The greatest obstacle to international understanding is the barrier of language," wrote British scholar and author Christopher Dawson in November 1957, believing that relying on live, human translators to accurately capture and reflect a speaker's meaning, inflection, and emotion was too great of a challenge to overcome. More than 60 years later, Dawson's theory may finally be proven outdated, thanks to the development of powerful, portable real-time translation devices.
The convergence of natural language processing technology, machine learning algorithms, and powerful portable chipsets has led to the development of new devices and applications that allow real-time, two-way translation of speech and text. Language translation devices are capable of listening to an audio source in one language, translating what is being said into another language, and then translating a response back into the original language.
About the size of a small smartphone, most standalone translation devices are equipped with a microphone (or an array of microphones) to capture speakers' voices, a speaker or set of speakers to allow the device to "speak" a translation, and a screen to display text translations. Typically, audio data is captured by the microphones, processed using a natural language processing engine mated to an online language database located either in the cloud or on the device itself, and then the translation is output to the speakers or the screen. Standalone devices, with their dedicated translation engines and small portable form factors, are generally viewed as being more powerful and convenient than accessing a smartphone translation application. Further, many of these devices offer the ability to access translation databases stored locally on the device or access them in the cloud, allowing their use in areas with limited wireless connectivity.

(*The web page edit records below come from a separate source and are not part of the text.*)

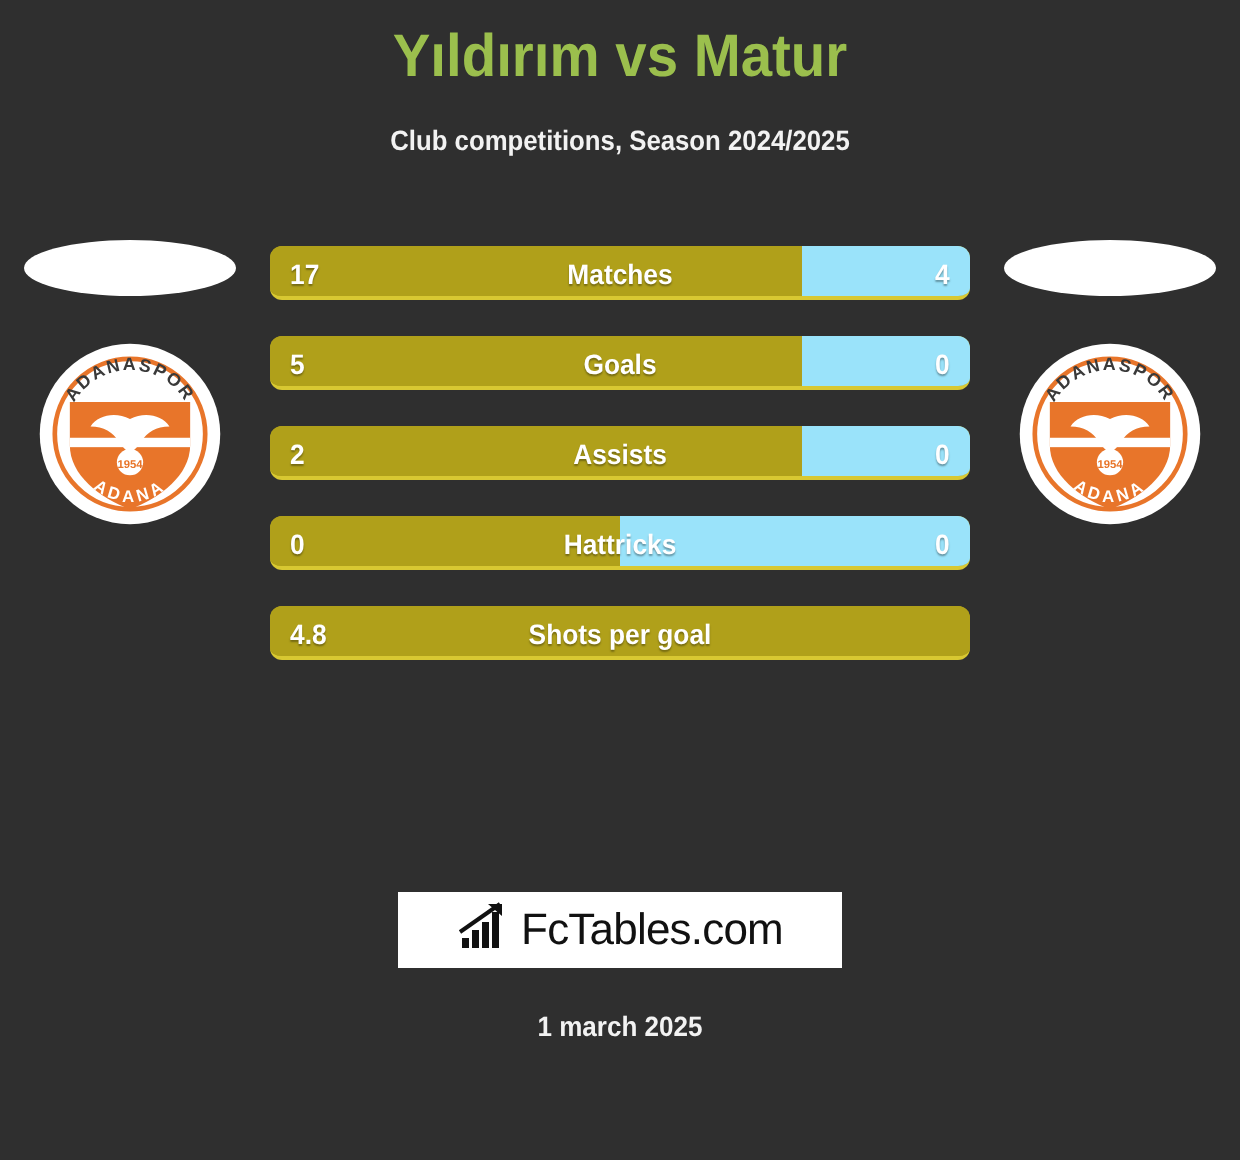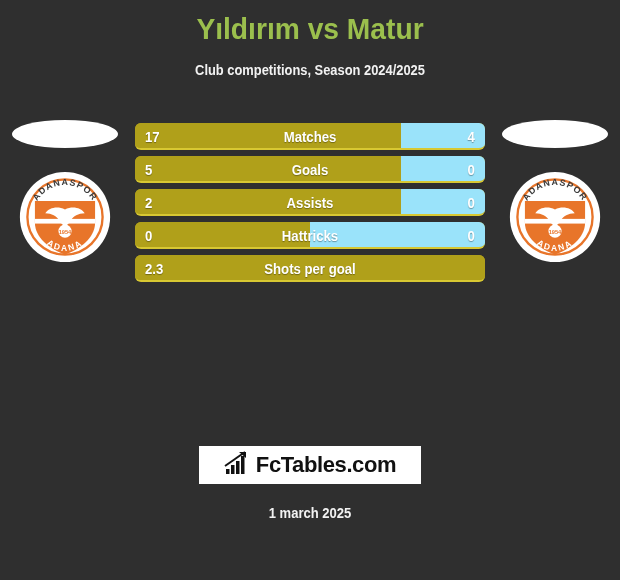"17" .row { margin-bottom: 6px -> 18px }
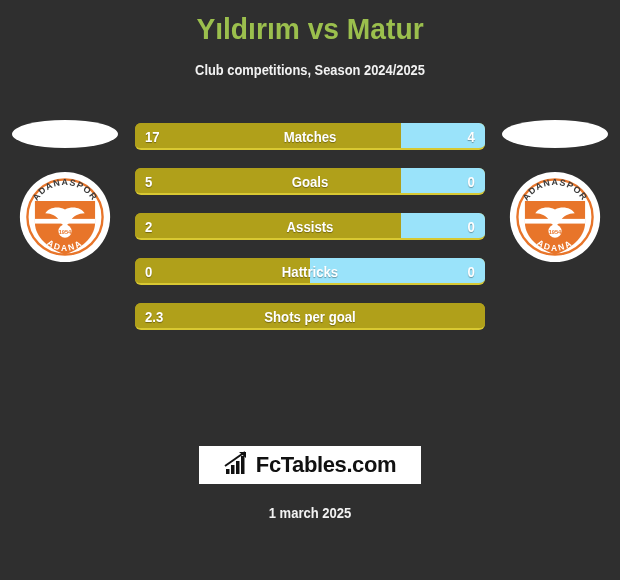"2.3" div.val-home { text: 2.3 -> 4.8 }
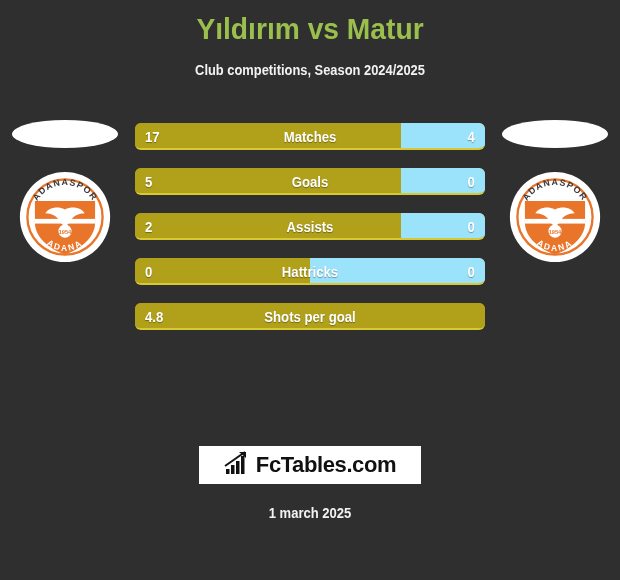"FcTables.com" .logo-text { font-weight: bold -> normal }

Instead of trying to translate speech using complex rules based on syntax, grammar, and semantics, these language processing algorithms employ machine learning and statistical modeling. These initial models are trained on huge databases of parallel texts, or documents that are translated into several different languages, such as speeches to the United Nations, famous works of literature, or even multinational marketing and sales materials. The algorithms identify matching phrases across sources and measure how often and where words occur in a given phrase in both languages, which allows translators to account for differences in syntax and structure across languages. This data is then used to construct statistical models that link phrases in one language to phrases in the second, which allows for accurate and fast translation.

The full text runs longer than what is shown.